::: DATASET EXCERPTS

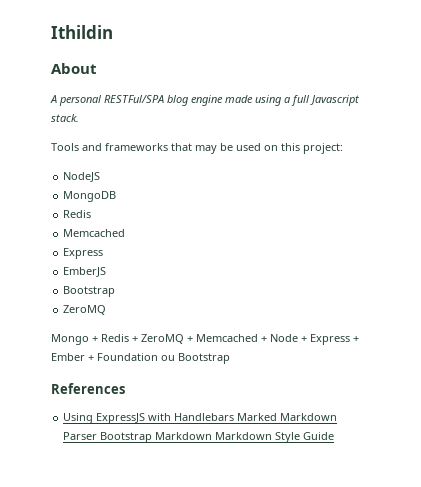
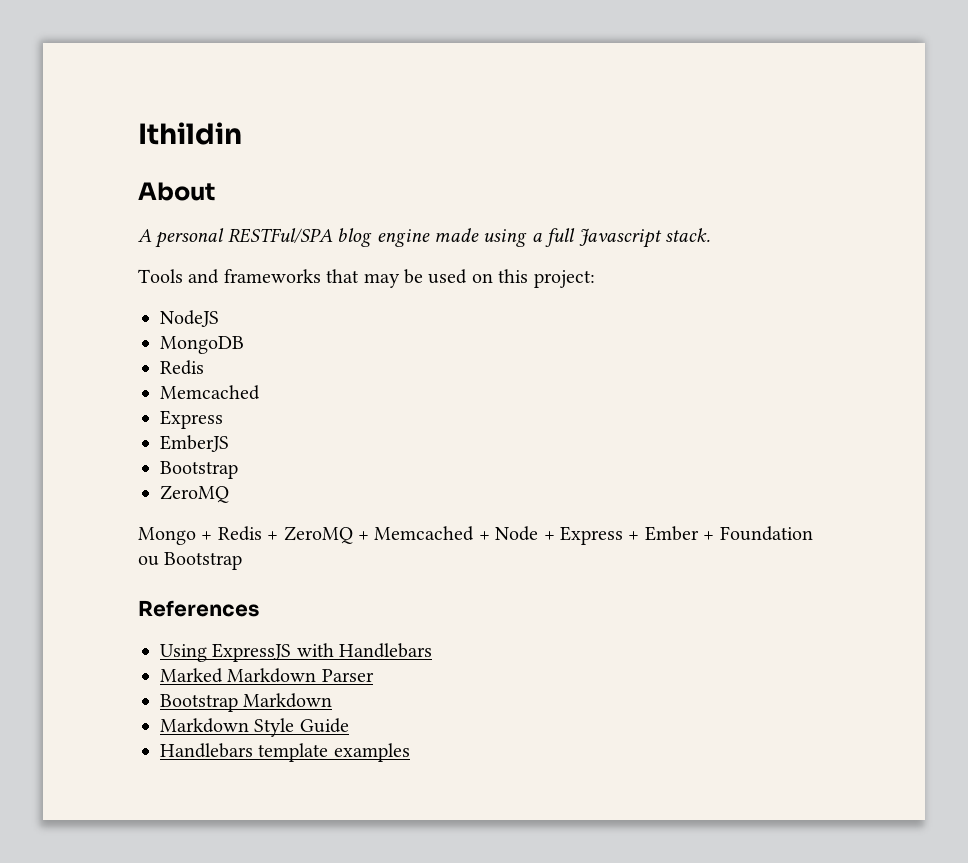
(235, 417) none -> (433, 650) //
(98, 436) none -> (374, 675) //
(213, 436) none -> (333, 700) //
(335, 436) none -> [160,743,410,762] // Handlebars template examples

::::::
::: DATASET EXCERPTS

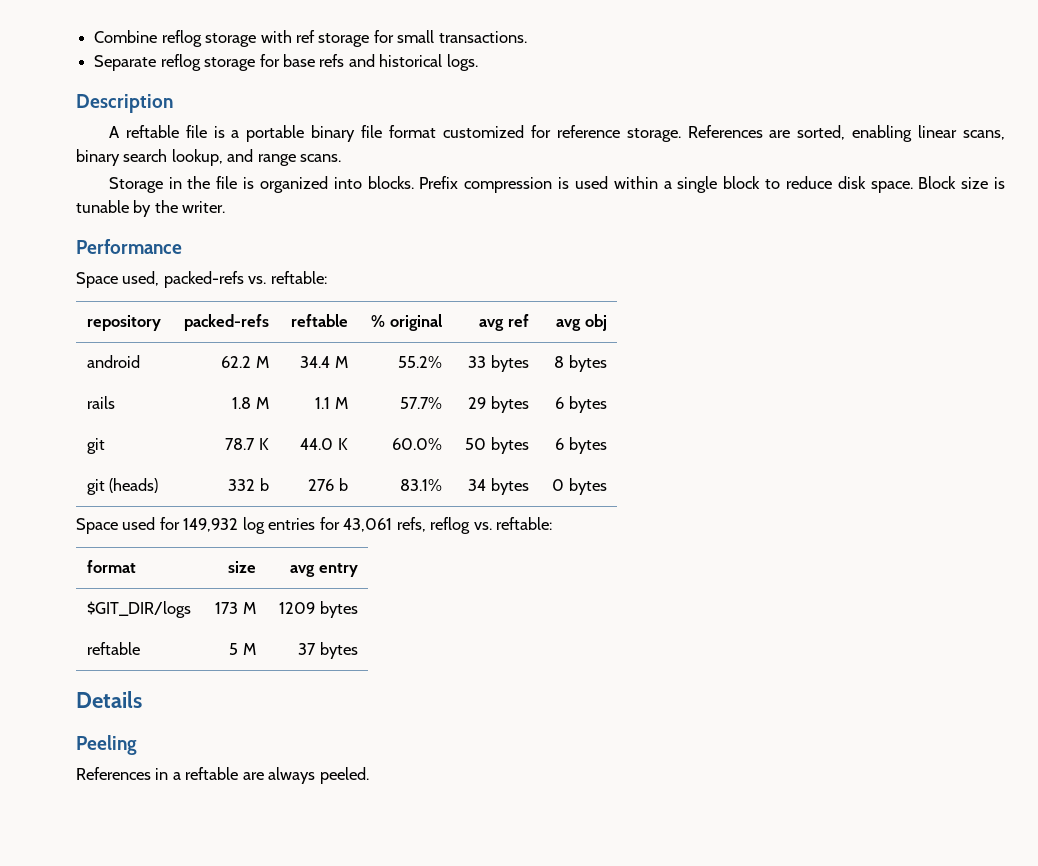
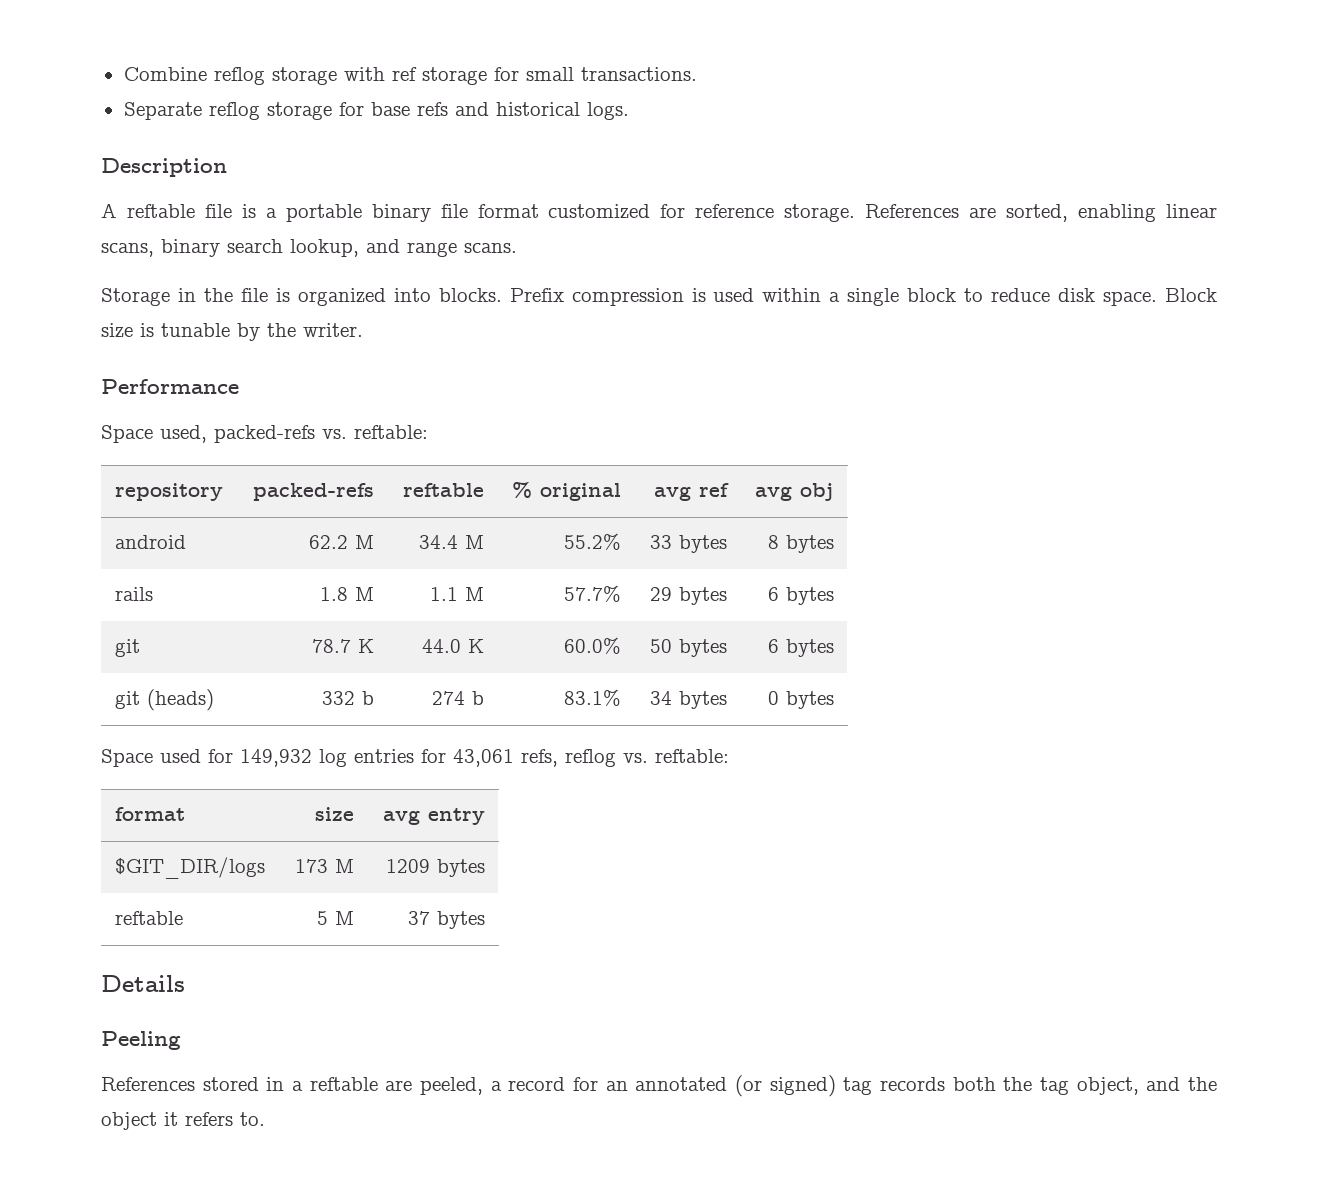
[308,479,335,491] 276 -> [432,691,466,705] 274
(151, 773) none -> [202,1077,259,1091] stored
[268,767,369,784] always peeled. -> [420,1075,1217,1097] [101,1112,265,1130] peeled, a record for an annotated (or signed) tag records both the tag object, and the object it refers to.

::::::
::: DATASET EXCERPTS

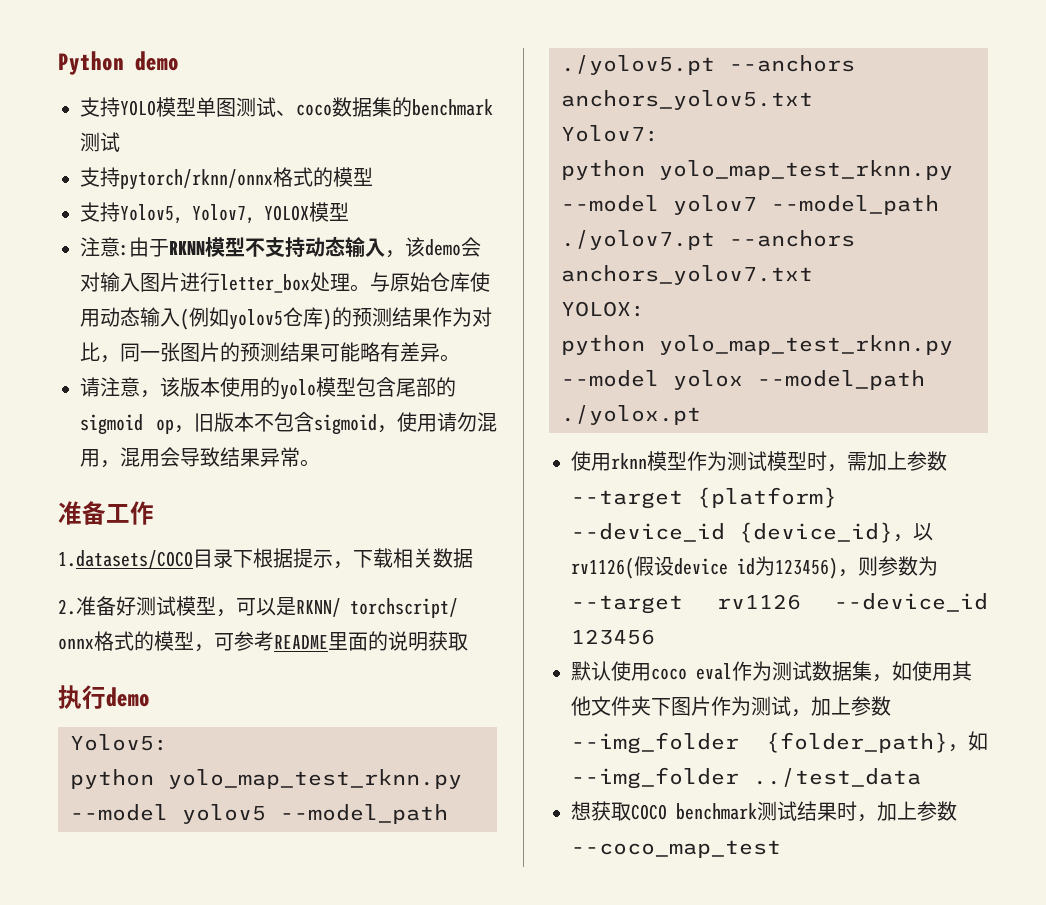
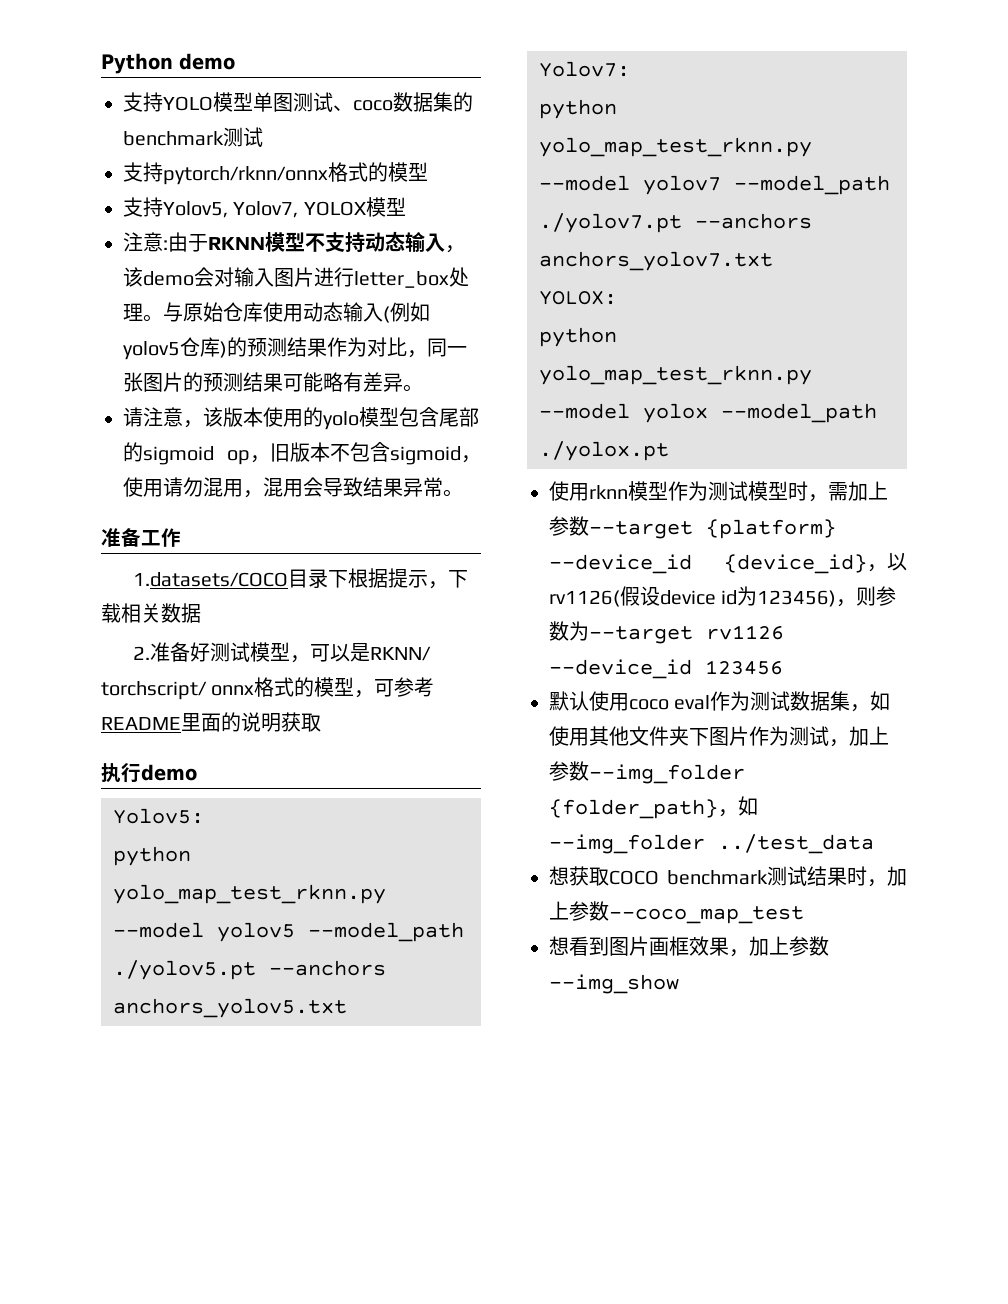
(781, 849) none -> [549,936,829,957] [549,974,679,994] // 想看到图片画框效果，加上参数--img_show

::::::

**WHAT THE TASK ASKS:** What you return should be exactly the lines above, starting at the one with "[308,479,335,491] 276 ->" and ending at the one with "[268,767,369,784] always peeled.", and nothing else.

**SOLVED EXERCISE:**
[308,479,335,491] 276 -> [432,691,466,705] 274
(151, 773) none -> [202,1077,259,1091] stored
[268,767,369,784] always peeled. -> [420,1075,1217,1097] [101,1112,265,1130] peeled, a record for an annotated (or signed) tag records both the tag object, and the object it refers to.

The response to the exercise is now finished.